La jeunesse, fer de lance de la nation de la philosophie biyaiste du renouveau, n’est pas le parent pauvre du discours présidentiel. En effet, en dépit du faible taux de participation des couches juvéniles au scrutin du 7 octobre 2018, Biya reconnaît, tout de même, que ce maillon de la chaîne sociale a une contribution à apporter à l’essor du pays. C’est la raison pour laquelle le “père de la nation” dit à cette catégorie sociale: “L’avenir de demain se fera avec vous. Le pays s’engagera, avec confiance, dans la modernité et la sécurité”. Le président national du Rassemblement démocratique du peuple camerounais (Rdpc) fait savoir à cette couche de la population qu’elle sera, dans les mois à venir, représentée dans les sphères de prise de décisions des strates administratives. Aussi le Chef de l’Etat envisage-t-il de créer une matrice d’emplois pour les jeunes. Question de leur faciliter les trajectoires d’ascension, de mobilité et d’intégration sociale, leur offrir les possibilités en matière de professionnalisation, de leur améliorer l’accès aux services publics et de financer un dispositif de politique publique d’habitat social et de construction d’un patrimoine culturel fiable. L’organisation de la plus grande compétition planétaire dans le continent noir n’est pas en reste. Le “premier sportif” fait un clin d’œil aux férus et mordus du ballon rond et fonde ses espoirs sur la tenue de la Coupe d’Afrique des nations de football (Can 2019), qui reste et demeure un pari qu’il compte gagner dans les prochains mois pourvu que le socle infrastructurel soit fort implanté dans les régions camerounaises.
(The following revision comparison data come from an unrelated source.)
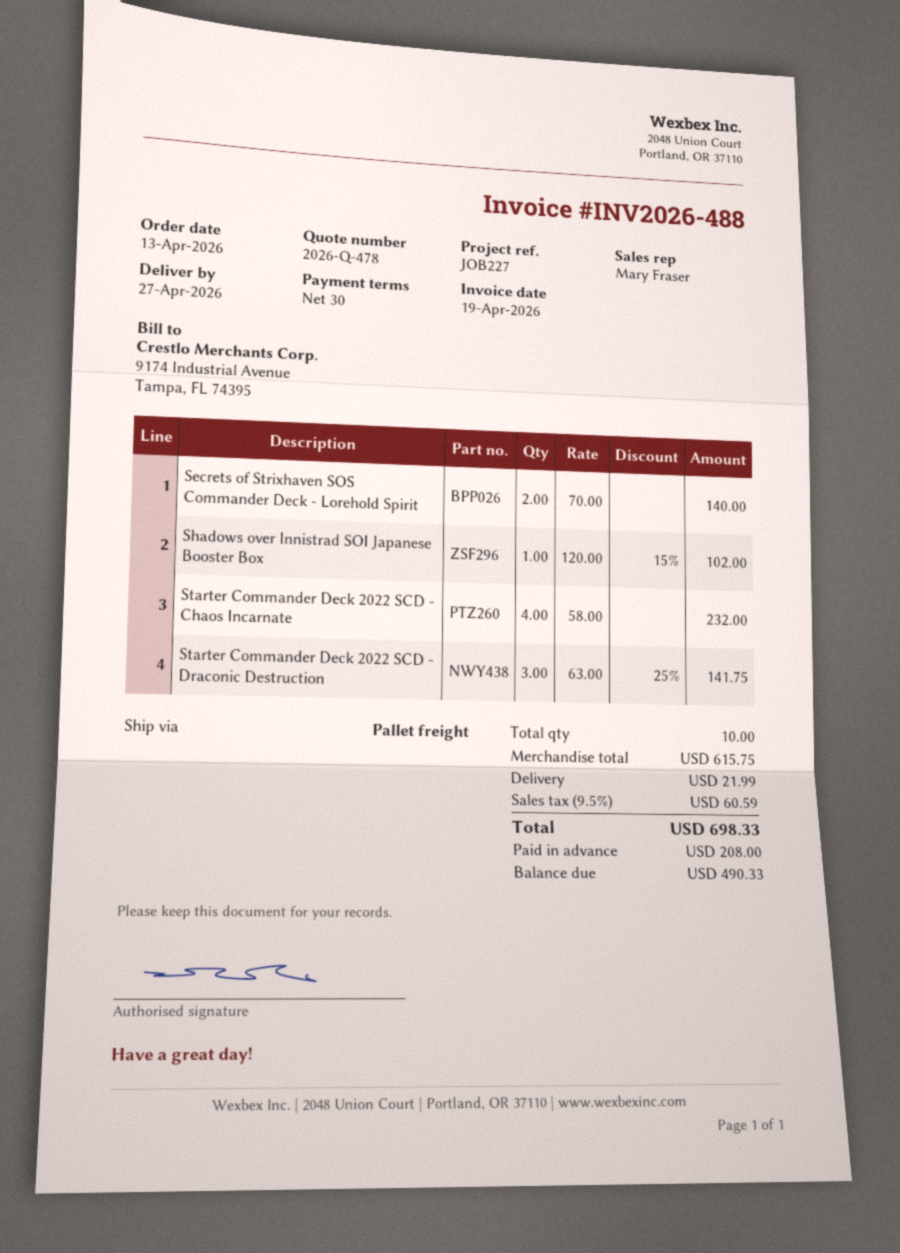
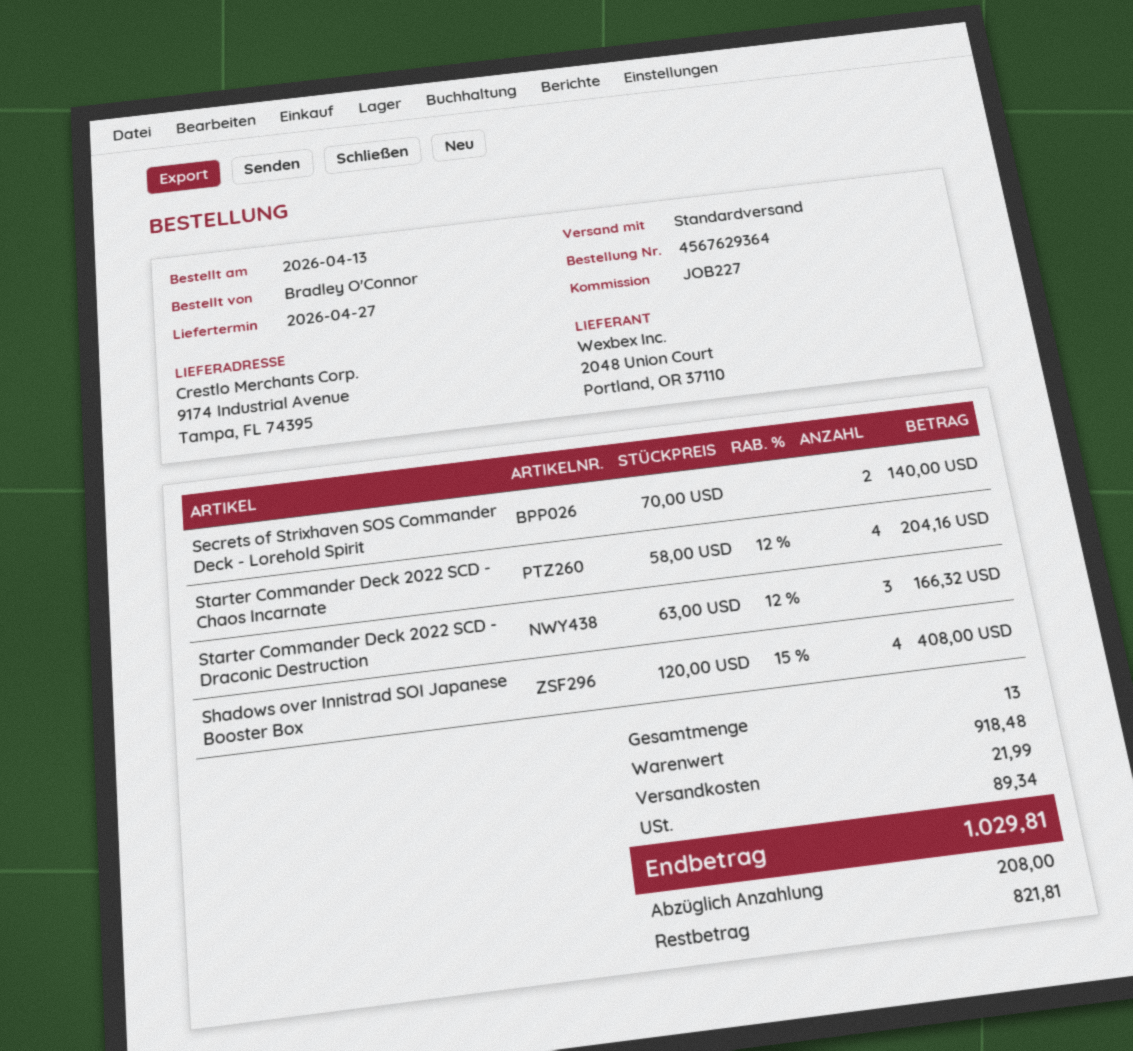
shipping method: pallet freight -> standard
Shadows over Innistrad SOI Japanese Booster Box: 1 x 120.00 - 15% = 102.00 -> 4 x 120.00 - 15% = 408.00
Starter Commander Deck 2022 SCD - Chaos Incarnate: 4 x 58.00 = 232.00 -> 4 x 58.00 - 12% = 204.16
Starter Commander Deck 2022 SCD - Draconic Destruction: 3 x 63.00 - 25% = 141.75 -> 3 x 63.00 - 12% = 166.32
total quantity: 10 -> 13
subtotal: 615.75 -> 918.48
tax: 60.59 -> 89.34
total: 698.33 -> 1029.81
balance: 490.33 -> 821.81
De manière générale, en jetant un regard holistique sur l’adresse du “prince du renouveau”, il s’agit de tenir compte de quatre déterminants, en l’occurrence la consolidation des acquis, la saisie des opportunités d’un monde en constante évolution, la poursuite des réformes institutionnelles et l’optimisation des finances saines, condition sine qua non de l’attractivité d’une économie. Cependant, il est à noter que le Chef de l’État n’a pas actualisé son allocution ce mardi, 6 novembre 2018 tant il n’a aucunement fait mention de l’enlèvement de 78 élèves de la Presbyterian secondary school de la localité de Nkwen dans le 3ème arrondissement de Bamenda, capitale régionale du Nord-Ouest. Il est hors de question qu’un incident d’une telle essence se produise aux premières du 5 novembre 2018 et que cela n’émeuve pas Paul Biya 24 heures après.

L’on dirait que le Président de la République fait tabula rasa de cette étincelle insécuritaire, dont la progéniture scolaire a fait les frais. Toute chose qui enlise, sans doute, les parents dans l’émoi et la consternation ne sachant où se trouvent, deux jours après, leurs enfants. Biya y cerne-t-il, a contrario, une certaine mise en scène au regard du caractère théâtral du kidnapping de ces minorités sociales?

Ne pas en faire allusion dans son allocution traduit une négligence manifeste du département de la communication de la Présidence de la République, lequel a fait preuve d’incurie, en ne soulignant pas, au moins dans le volet sécurité, cet acte d’enlèvement des élèves dudit établissement. A présent que le discours présidentiel de la prestation de serment est formulé, l’on n’attend que juger le maçon au pied du mur. Occasion qui nous permettra, si Biya achève ce septennat, d’évaluer les acquis et les passifs de ce nouveau mandat à la tête de L’État du Cameroun.